[WORKING DATA — start]

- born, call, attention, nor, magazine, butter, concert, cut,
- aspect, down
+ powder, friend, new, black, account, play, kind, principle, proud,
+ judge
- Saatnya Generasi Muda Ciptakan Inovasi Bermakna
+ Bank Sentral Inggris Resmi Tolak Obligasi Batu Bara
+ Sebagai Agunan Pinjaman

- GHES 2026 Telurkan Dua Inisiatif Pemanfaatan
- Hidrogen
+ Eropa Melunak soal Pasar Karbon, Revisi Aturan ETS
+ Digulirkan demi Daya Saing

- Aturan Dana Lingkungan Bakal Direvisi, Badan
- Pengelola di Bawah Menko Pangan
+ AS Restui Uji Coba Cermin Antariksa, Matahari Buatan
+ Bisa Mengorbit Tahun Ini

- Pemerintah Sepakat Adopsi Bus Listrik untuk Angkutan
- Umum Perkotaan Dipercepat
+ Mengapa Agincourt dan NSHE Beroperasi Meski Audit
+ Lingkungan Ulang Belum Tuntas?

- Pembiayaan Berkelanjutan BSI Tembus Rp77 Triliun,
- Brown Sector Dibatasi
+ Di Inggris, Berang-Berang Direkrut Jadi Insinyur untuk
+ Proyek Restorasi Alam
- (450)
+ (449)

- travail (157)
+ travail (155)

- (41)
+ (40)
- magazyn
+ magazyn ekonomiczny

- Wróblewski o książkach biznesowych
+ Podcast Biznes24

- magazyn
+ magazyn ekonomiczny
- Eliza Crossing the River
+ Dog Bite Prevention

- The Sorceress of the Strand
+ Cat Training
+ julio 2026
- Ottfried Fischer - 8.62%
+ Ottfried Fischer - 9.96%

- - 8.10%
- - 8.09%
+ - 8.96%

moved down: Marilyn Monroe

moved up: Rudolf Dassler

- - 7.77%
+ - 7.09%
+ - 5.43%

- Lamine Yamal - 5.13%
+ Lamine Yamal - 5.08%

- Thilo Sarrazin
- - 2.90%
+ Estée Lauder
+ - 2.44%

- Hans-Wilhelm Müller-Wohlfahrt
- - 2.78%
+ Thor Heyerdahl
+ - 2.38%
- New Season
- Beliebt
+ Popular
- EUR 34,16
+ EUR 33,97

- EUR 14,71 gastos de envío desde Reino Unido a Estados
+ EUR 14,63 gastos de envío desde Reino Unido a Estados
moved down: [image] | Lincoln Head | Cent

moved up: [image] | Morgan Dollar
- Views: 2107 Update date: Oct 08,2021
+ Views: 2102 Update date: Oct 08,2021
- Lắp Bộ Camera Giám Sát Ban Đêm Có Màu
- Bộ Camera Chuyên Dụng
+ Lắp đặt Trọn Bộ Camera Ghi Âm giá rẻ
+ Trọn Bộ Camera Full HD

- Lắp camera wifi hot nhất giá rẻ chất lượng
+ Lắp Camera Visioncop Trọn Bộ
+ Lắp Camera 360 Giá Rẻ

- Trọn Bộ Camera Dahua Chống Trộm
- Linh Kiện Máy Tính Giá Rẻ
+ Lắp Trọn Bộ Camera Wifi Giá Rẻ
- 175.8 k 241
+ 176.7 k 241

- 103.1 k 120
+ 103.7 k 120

[WORKING DATA — finish]

__EXERCISE INSTRUCTIONS__
For each line in the material above that holds the word "Estados", add one to a count; state only the final number.

__SOLUTION__
2